The bosses are fuming, and they have good reason to.
CEOs of some of South Africa’s blue-chip companies have dispensed with the diplomacy and the niceties and are telling truth to political power.
MTN group CEO Ralph Mupita is the latest to add his voice to warnings issued last week by fellow captains of industry who all agree that unless urgent steps are taken to fix the economy, we are headed for big trouble.
“I’m not saying we are there (yet), but inaction could lead us there. Things we need to tackle: the energy crisis that we are experiencing right now. Sustained stage 4 load-shedding is going to inhibit growth in the country.
“There’s the logistics issue. And then there’s crime and corruption. Those are the things that we say could lead us to a failed state if we don’t act,” Mupita said on Monday at the release of his company’s results for the year to December.
As Business Times reported over the weekend, CEOs are fed up and no longer pulling punches when it comes speaking out on the crisis facing the nation.
In the past few weeks, Sim Tshabalala of Standard Bank; Mike Brown of Nedbank; Pieter Engelbrecht of Shoprite; Adrian Gore of Discovery Health have all found a firmer and louder voice to express unhappiness at the slow pace of reform and government’s seeming tolerance of the deteriorating order of things.
South Africa slumbering into a greylisting, despite repeated warnings that we have become a haven for all sorts of illicit activity, seems to be the straw that broke the camel’s back. Greylisting was swiftly followed by a downgrade of our credit rating outlook from “positive” to “stable” by S&P Global. It adds to the cost of doing business and discourages investment.
Business leaders didn’t take kindly to President Cyril Ramaphosa’s dig at the Mining Indaba in February when he told them to “stop moaning and get into the ring with us”.
As Business Unity SA’s Cas Coovadia points out, Ramaphosa is running out of goodwill because business has been in the ring with government all along.
“We’ve been busing out butts to work with the government. We don’t want to shout from the rooftop about what we do. If the president says we need to get out of our armchairs when all we have been doing is helping, then we must raise these issues.”

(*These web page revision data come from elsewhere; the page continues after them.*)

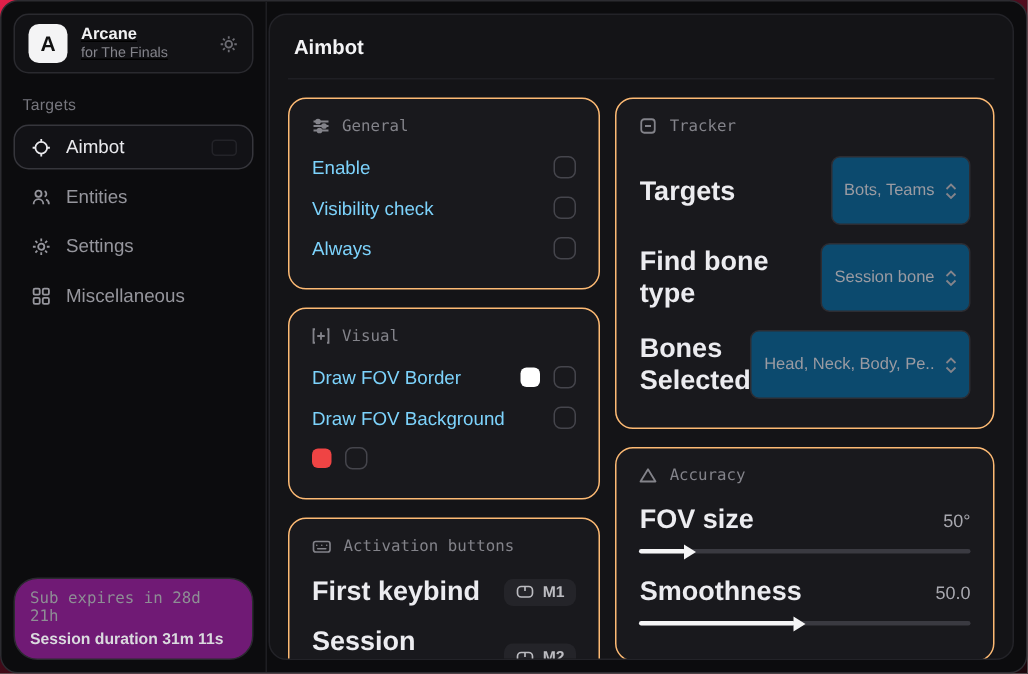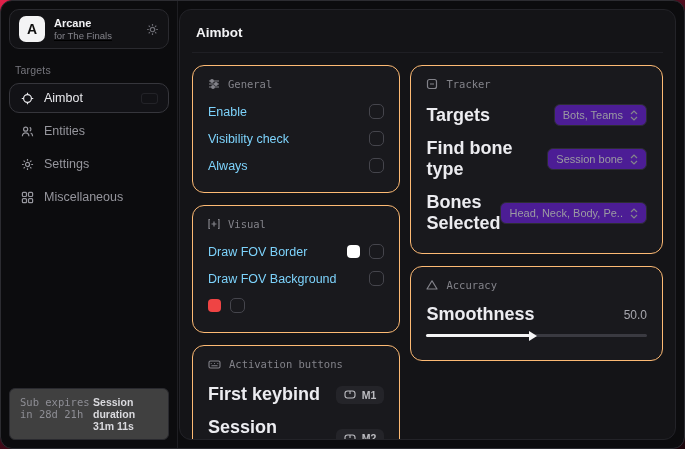"Bots, Teams" .selectbtn { background: #4c1d95 -> #0c4a6e; padding: 4px 8px -> 16px 8px }
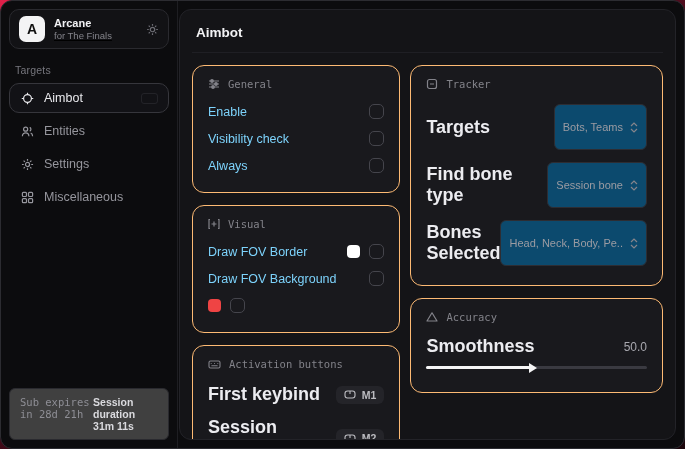"FOV size" div.slider-group { html: none -> <div> <div> <span>FOV size</span> <span>50°</span> </div> <div> <div> <span></span> </div> </div> </div> }
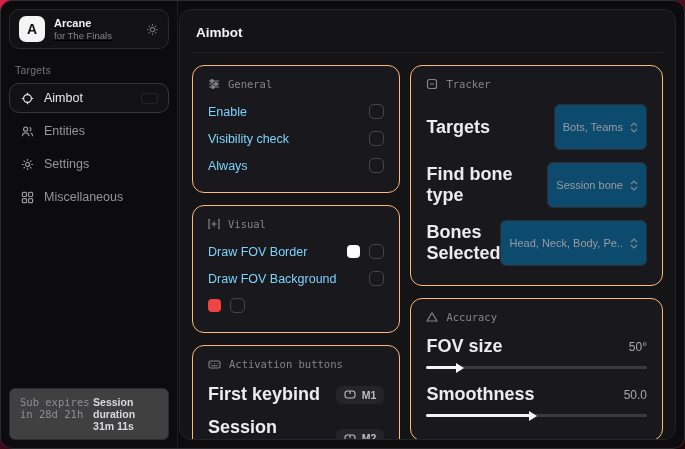"Sub expires in 28d 21h" .sb-footer { background: #404040 -> #701a75; border-radius: 6px -> 16px; flex-direction: row -> column }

Coovadia is correct. Corporate SA has always responded too positively to government overtures. When Ramaphosa took over after the nine years of kleptocracy, there was a buzz. Here was a business-orientated leader who would not only dismantle state capture but understood the crucial need for reforms to unlock growth.
And he made the right noises at the beginning. He consulted with all social partners at Nedlac to seek consensus and buy-in for an economic recovery and reconstruction plan which placed at its core the revitalisation of network industries.
Private players would be brought in to help run rail and ports. Eskom would be broken into three divisions and extra generating capacity sought from the renewable energy sector.
Approval processes for water-use licences would be made less onerous, and environmental impact assessments speeded up. Digital migration was to be completed and high-demand spectrum finally auctioned.
Granted, there has been some progress on a few of these commitments, but it’s not enough and it’s too slow. The electricity market was liberalised and the threshold on embedded generation scrapped despite reservations by the energy minister. Transnet has announced a 20-year concession of the Durban-to-Joburg rail line, an economic artery.
Spectrum has been auctioned and digital migration will be concluded soon.
The appointment of an electricity minister is a positive sign, but the unbundling of Eskom is taking too long.
Load-shedding is stuck on stage 4, battering the economy.
We are being held back by a bureaucracy that is hopelessly inept at implementation.
Look, it’s not ideal for business and government to be at each other’s throats. I know some of the ANC’s red allies will dismiss CEOs’ concerns as emanating from fat cat executives sitting in ivory towers and earning millions in salaries, bonuses and share options while paying workers peanuts.
But let’s not forget that whenever the president has asked big business to come to the party, it has brought the food, cake and drinks.
But let’s not forget that whenever the president has asked big business to come to the party, it has brought the food, cake and drinks.
At the outset of the Covid lockdown, corporate SA and local philanthropists donated handsomely to the Solidarity Fund to assist those whose livelihoods were rudely interrupted by the pandemic. Since taking over, Ramaphosa has held successful investment conferences where the private sector has pledged billions in job-creating investments. Expect more pledges at the next one in April.
Leading business organisations have offered skilled managers to Eskom and Transnet to help sort out their mess.
Business for South Africa (B4SA) recently responded to a request from the president to help capacitate the national energy crisis committee (Necom). The organisation raised R100m from its members in no time. B4SA chairman Martin Kingston said the money would be used to set up a project management office for Necom staffed by specialists in law, engineering, and energy modelling.
Basically, CEOs have put their money where their mouth is. It’s no wonder they are gatvol and are speaking out.